#### DATA EXCERPTS
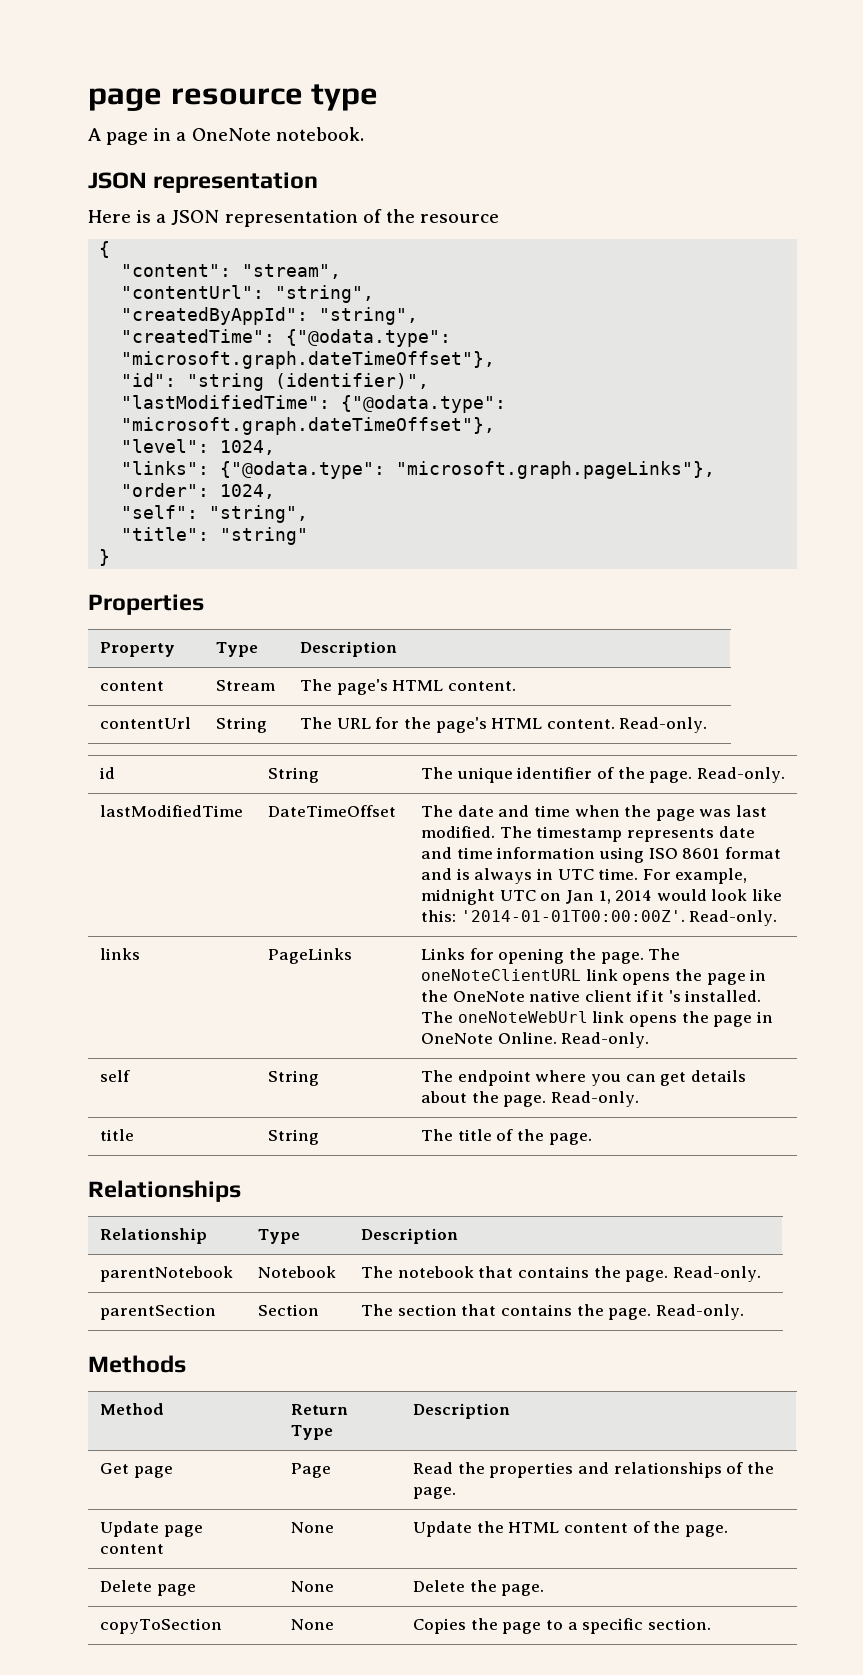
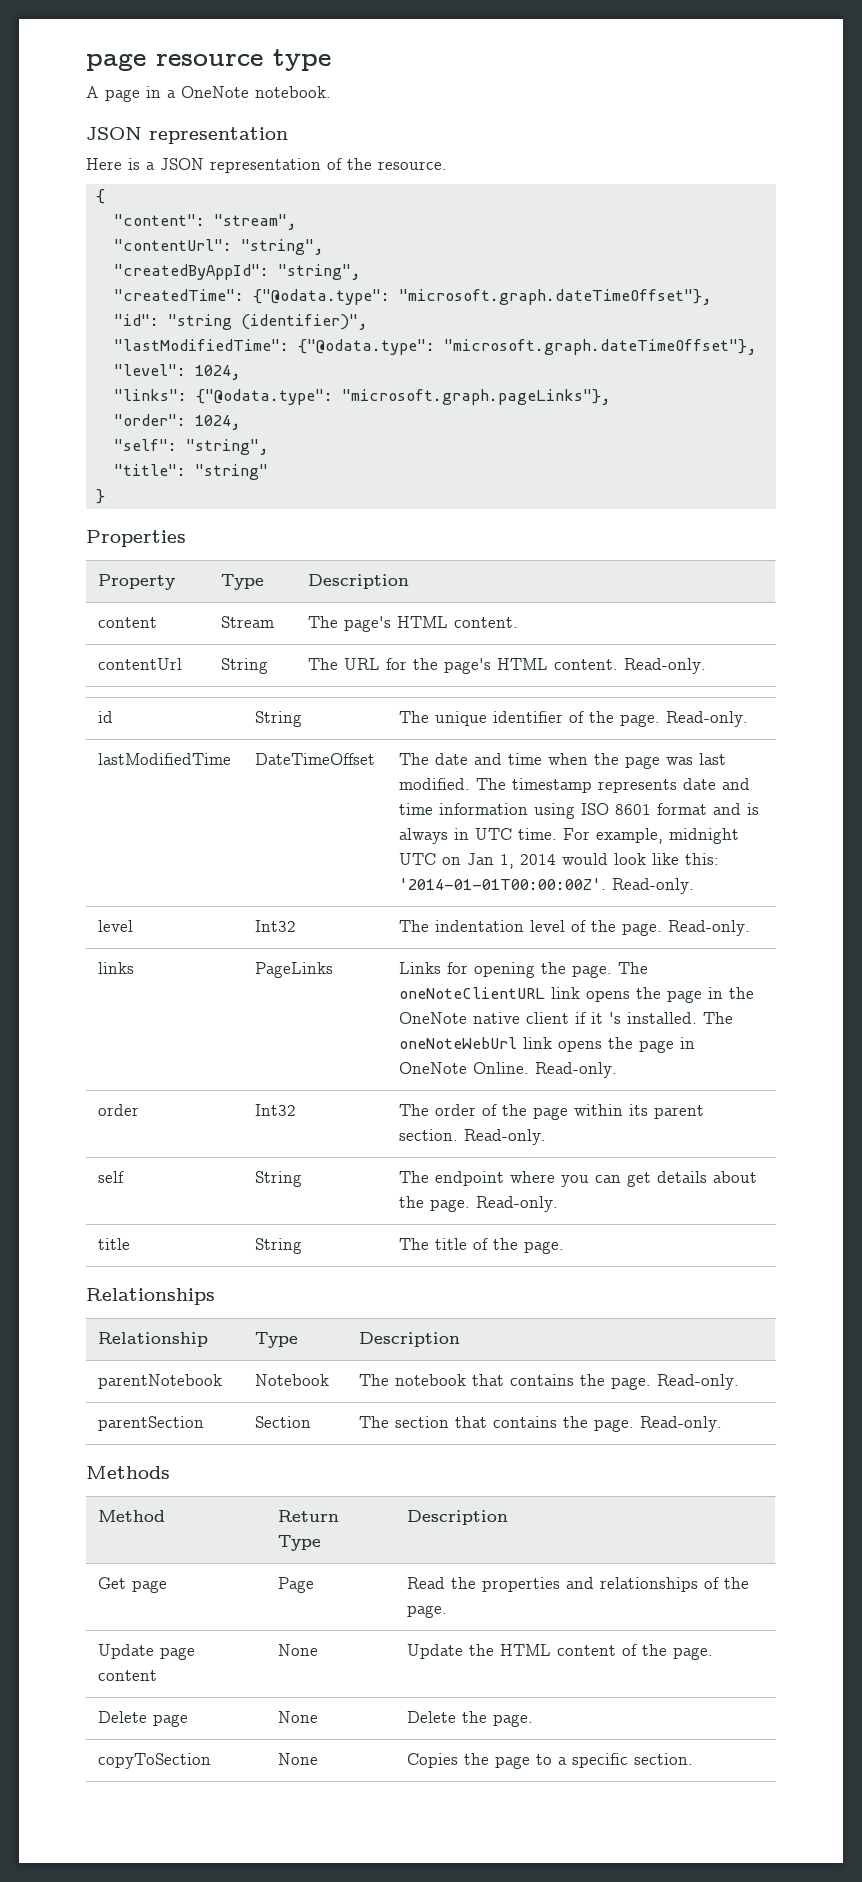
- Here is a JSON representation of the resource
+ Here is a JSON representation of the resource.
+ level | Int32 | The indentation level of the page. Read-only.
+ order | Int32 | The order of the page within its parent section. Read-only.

==

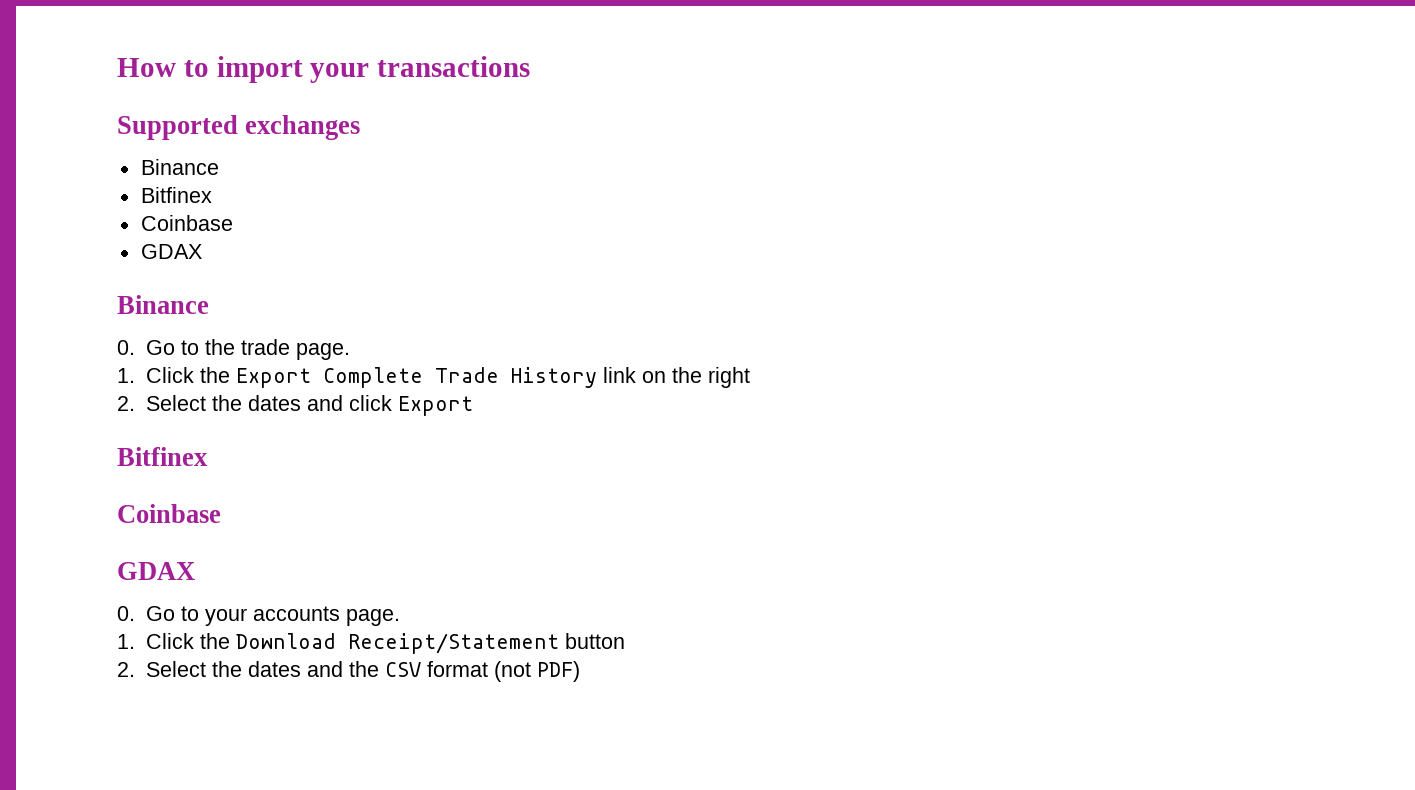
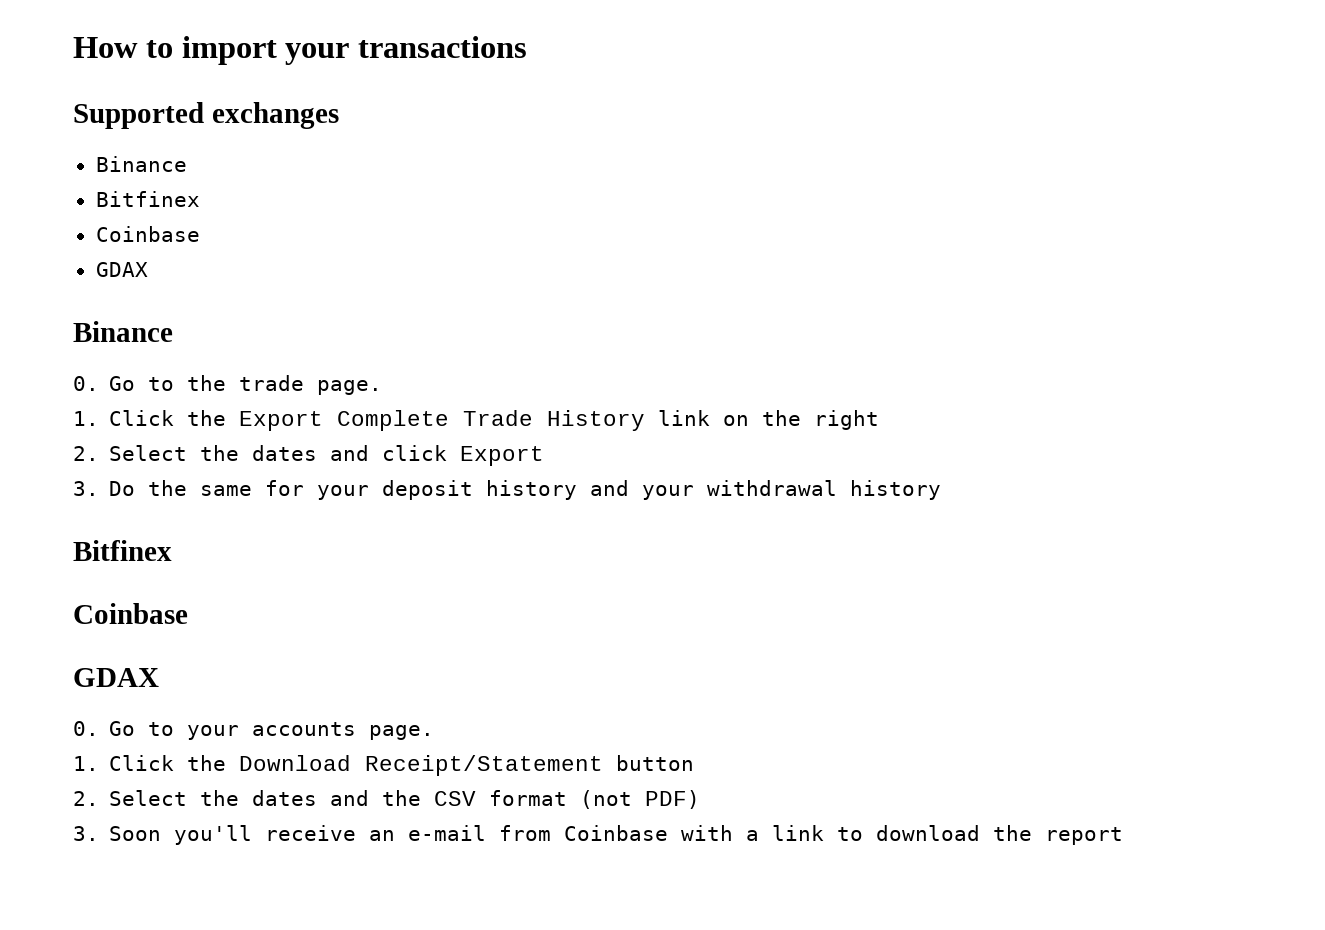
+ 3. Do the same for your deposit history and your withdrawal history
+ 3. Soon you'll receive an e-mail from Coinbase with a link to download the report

#### REQUIRED WORK
Please give an exact copy of the entries above, from the line with "- Here is a" down to the line with "parent section. Read-only.", inclusive, and nothing else.

#### SOLUTION TO THE EXERCISE
- Here is a JSON representation of the resource
+ Here is a JSON representation of the resource.
+ level | Int32 | The indentation level of the page. Read-only.
+ order | Int32 | The order of the page within its parent section. Read-only.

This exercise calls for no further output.